I am a sociologist with interests in violence, collective mobilization and political identity. In particular, my research explores how conflict processes transform identities and create divided groups. I discuss these ideas in the context of Middle East and modern Turkey.
My new book (co-authored with Aysegul Aydin) is on Kurdish armed contention in contemporary Turkey (Cornell University Press, 2015). Based on extensive archival work, Zones of Rebellion: Kurdish Insurgents and the Turkish State demonstrates that the conflict not only politicized an ethnic identity but also divided the Kurdish society from within. The book identifies long-term policies that inform this division and give violence its unique character.
Read a recent review of my book and a related interview that appeared in Hurriyet Daily News. Another article was published by the Washington Post (Monkey Cage) that discusses the resurgence of violence in Turkey against the backdrop of the book's main findings.
My previous work explores the historical origins of deep divides that characterize Middle Eastern societies today.
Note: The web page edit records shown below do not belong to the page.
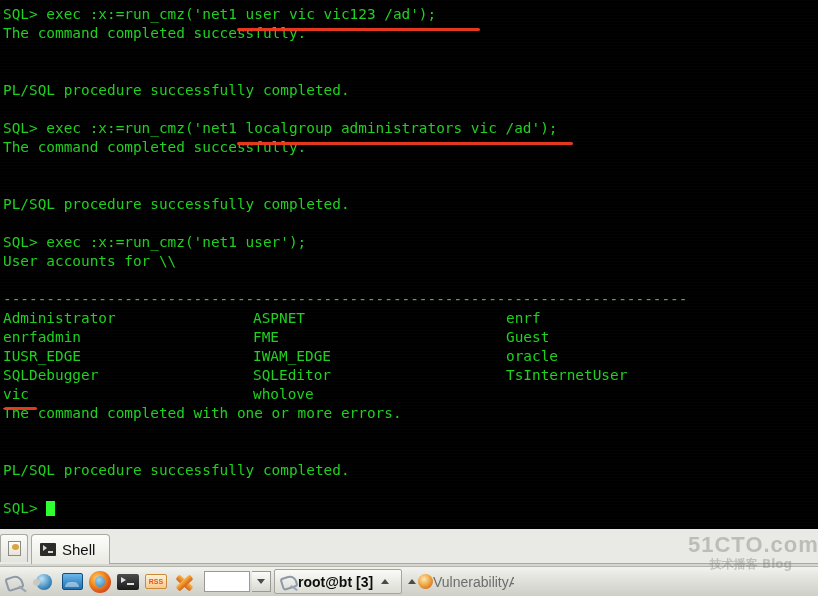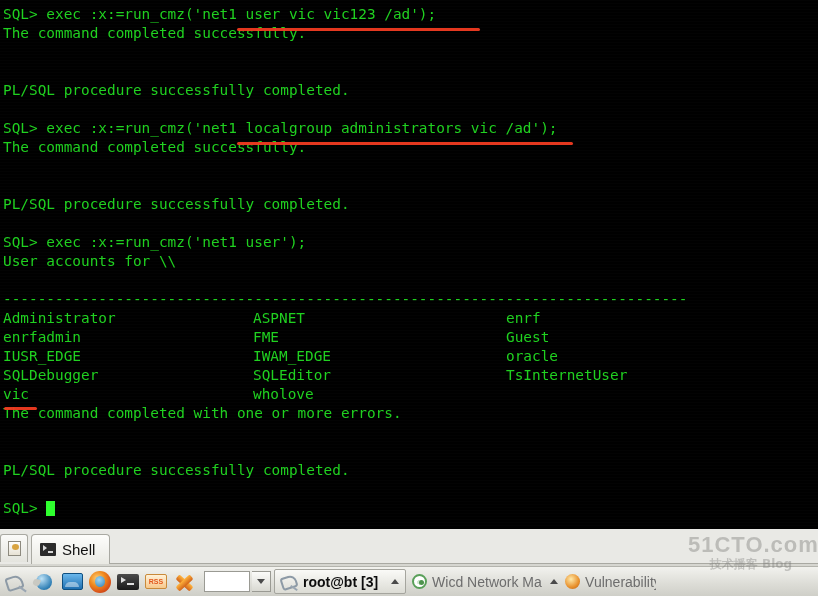--- a/index.html
+++ b/index.html
@@ -297,21 +297,20 @@
     flex: 1;
     height: 26px;
     overflow: hidden;
     margin-left: 3px;
   }
 
   .task {
     height: 25px;
     display: flex;
     align-items: center;
-    gap: 5px;
     padding: 0 6px;
     font-size: 14px;
     color: #0d0d0d;
     overflow: hidden;
     white-space: nowrap;
     flex: none;
   }
   .task.active {
     background: linear-gradient(#fafaf7,#dcdcd5);
     border: 1px solid #a5a59e;
@@ -499,24 +498,20 @@
     </div>
 
     <div class="tasks">
 
       <div class="task active" style="min-width:128px">
         <div class="task-icon ti-term"></div>
         <span>root@bt [3]</span>
         <div class="caret-up" style="margin-left:8px"></div>
       </div>
 
-      <div class="task inactive" style="max-width:138px">
-        <div class="task-icon ti-wicd"></div>
-        <span>Wicd Network Ma</span>
-      </div>
 
 
       <div class="task inactive" style="max-width:112px">
         <div class="caret-up" style="margin-right:2px"></div>
         <div class="task-icon ti-vuln"></div>
         <span>VulnerabilityA</span>
       </div>
 
     </div>
 

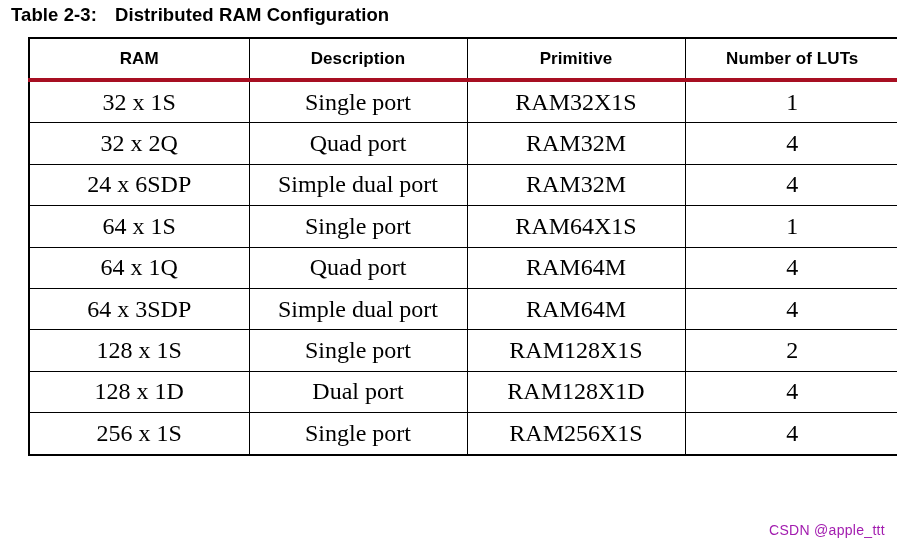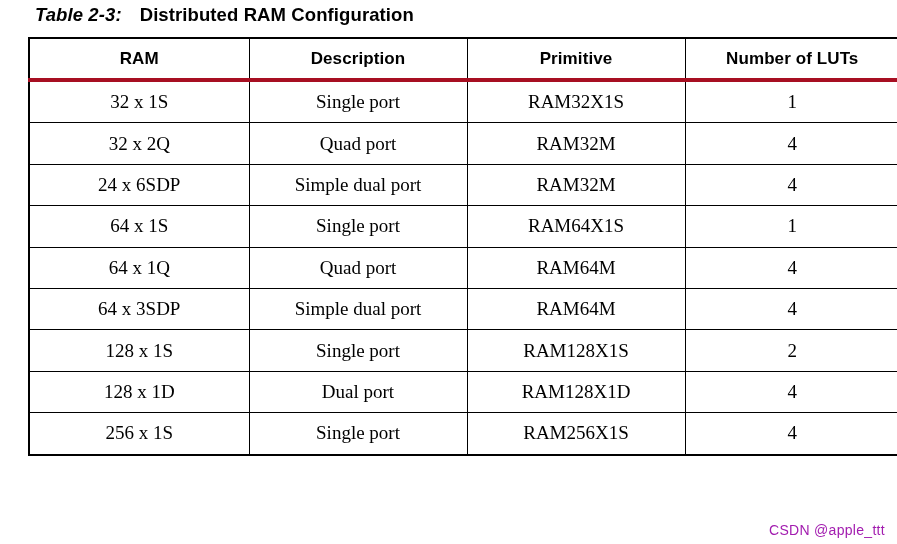--- a/index.html
+++ b/index.html
@@ -23,24 +23,22 @@
     top: 1px;
     height: 28px;
     display: flex;
     align-items: center;
     white-space: nowrap;
   }
   .caption-label {
     font-family: "Liberation Sans", sans-serif;
     font-size: 18.5px;
     font-weight: bold;
-    font-style: italic;
     color: #000000;
     letter-spacing: 0.1px;
-    margin-left: 24px;
   }
   .caption-title {
     font-family: "Liberation Sans", sans-serif;
     font-size: 18.5px;
     font-weight: bold;
     color: #000000;
     margin-left: 18px;
     letter-spacing: 0.1px;
   }
 
@@ -87,21 +85,21 @@
     border-left: 2px solid #000000;
   }
   thead tr.header-row th:last-child {
     border-right: 2px solid #737373;
   }
 
   
   tbody tr.data-row td {
     height: 40.4px;
     font-family: "Liberation Serif", serif;
-    font-size: 19px;
+    font-size: 24px;
     color: #000000;
     border-left: 1px solid #000000;
     border-right: 1px solid #000000;
     border-bottom: 1px solid #000000;
   }
   tbody tr.data-row td:first-child {
     border-left: 2px solid #000000;
   }
   tbody tr.data-row td:last-child {
     border-right: 2px solid #000000;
Remapping the Ottoman Middle East (I.B. Tauris, 2012) shows that different routes to economic integration and state centralization during the nineteenth century are partly responsible for the outcome.
I am currently working on projects that connect conflict processes to electoral outcomes, political mobilization and ethnic identity. I explore these connections in recent contributions to Mobilizing Ideas and Washington Post (Monkey Cage).
In a recent interview, I discuss the political uses of history by the Turkish government. The interview appeared in Hürriyet, a nationally circulating newspaper in Turkey.